■ **WORK TO BE COMPLETED**: Print every record exactly, with nothing added or left out.

#### DATA SHOWN ####

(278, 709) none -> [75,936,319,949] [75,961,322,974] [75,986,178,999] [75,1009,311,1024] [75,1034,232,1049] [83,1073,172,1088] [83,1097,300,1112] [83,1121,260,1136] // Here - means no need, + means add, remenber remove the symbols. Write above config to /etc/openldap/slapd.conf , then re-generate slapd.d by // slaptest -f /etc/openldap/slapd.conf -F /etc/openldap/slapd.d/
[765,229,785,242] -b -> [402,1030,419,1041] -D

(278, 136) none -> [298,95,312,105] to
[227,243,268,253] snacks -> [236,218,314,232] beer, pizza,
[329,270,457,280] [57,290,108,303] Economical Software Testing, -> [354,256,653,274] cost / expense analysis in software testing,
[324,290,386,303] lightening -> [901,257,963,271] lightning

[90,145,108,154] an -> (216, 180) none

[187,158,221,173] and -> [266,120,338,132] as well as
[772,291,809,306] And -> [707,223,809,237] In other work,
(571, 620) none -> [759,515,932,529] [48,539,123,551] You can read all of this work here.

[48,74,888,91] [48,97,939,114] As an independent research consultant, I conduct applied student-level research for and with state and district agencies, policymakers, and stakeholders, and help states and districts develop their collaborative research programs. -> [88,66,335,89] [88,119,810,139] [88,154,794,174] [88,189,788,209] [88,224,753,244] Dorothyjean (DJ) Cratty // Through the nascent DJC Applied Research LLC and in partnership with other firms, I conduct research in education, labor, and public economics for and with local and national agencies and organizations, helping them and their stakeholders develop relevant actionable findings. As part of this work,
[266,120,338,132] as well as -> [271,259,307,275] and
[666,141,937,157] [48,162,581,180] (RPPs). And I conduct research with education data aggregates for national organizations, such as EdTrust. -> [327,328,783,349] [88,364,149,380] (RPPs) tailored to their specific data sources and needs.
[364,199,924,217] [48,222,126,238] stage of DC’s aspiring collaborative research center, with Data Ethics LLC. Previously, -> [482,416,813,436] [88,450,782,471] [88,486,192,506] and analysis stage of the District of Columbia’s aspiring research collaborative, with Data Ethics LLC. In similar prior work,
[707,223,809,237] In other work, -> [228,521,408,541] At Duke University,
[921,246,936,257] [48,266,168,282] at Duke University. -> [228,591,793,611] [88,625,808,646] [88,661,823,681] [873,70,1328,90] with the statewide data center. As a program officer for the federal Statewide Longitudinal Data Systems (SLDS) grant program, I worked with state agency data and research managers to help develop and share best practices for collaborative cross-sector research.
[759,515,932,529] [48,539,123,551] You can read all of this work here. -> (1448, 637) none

####

■ **OUTPUT OF THE EXERCISE**:
(278, 709) none -> [75,936,319,949] [75,961,322,974] [75,986,178,999] [75,1009,311,1024] [75,1034,232,1049] [83,1073,172,1088] [83,1097,300,1112] [83,1121,260,1136] // Here - means no need, + means add, remenber remove the symbols. Write above config to /etc/openldap/slapd.conf , then re-generate slapd.d by // slaptest -f /etc/openldap/slapd.conf -F /etc/openldap/slapd.d/
[765,229,785,242] -b -> [402,1030,419,1041] -D

(278, 136) none -> [298,95,312,105] to
[227,243,268,253] snacks -> [236,218,314,232] beer, pizza,
[329,270,457,280] [57,290,108,303] Economical Software Testing, -> [354,256,653,274] cost / expense analysis in software testing,
[324,290,386,303] lightening -> [901,257,963,271] lightning

[90,145,108,154] an -> (216, 180) none

[187,158,221,173] and -> [266,120,338,132] as well as
[772,291,809,306] And -> [707,223,809,237] In other work,
(571, 620) none -> [759,515,932,529] [48,539,123,551] You can read all of this work here.

[48,74,888,91] [48,97,939,114] As an independent research consultant, I conduct applied student-level research for and with state and district agencies, policymakers, and stakeholders, and help states and districts develop their collaborative research programs. -> [88,66,335,89] [88,119,810,139] [88,154,794,174] [88,189,788,209] [88,224,753,244] Dorothyjean (DJ) Cratty // Through the nascent DJC Applied Research LLC and in partnership with other firms, I conduct research in education, labor, and public economics for and with local and national agencies and organizations, helping them and their stakeholders develop relevant actionable findings. As part of this work,
[266,120,338,132] as well as -> [271,259,307,275] and
[666,141,937,157] [48,162,581,180] (RPPs). And I conduct research with education data aggregates for national organizations, such as EdTrust. -> [327,328,783,349] [88,364,149,380] (RPPs) tailored to their specific data sources and needs.
[364,199,924,217] [48,222,126,238] stage of DC’s aspiring collaborative research center, with Data Ethics LLC. Previously, -> [482,416,813,436] [88,450,782,471] [88,486,192,506] and analysis stage of the District of Columbia’s aspiring research collaborative, with Data Ethics LLC. In similar prior work,
[707,223,809,237] In other work, -> [228,521,408,541] At Duke University,
[921,246,936,257] [48,266,168,282] at Duke University. -> [228,591,793,611] [88,625,808,646] [88,661,823,681] [873,70,1328,90] with the statewide data center. As a program officer for the federal Statewide Longitudinal Data Systems (SLDS) grant program, I worked with state agency data and research managers to help develop and share best practices for collaborative cross-sector research.
[759,515,932,529] [48,539,123,551] You can read all of this work here. -> (1448, 637) none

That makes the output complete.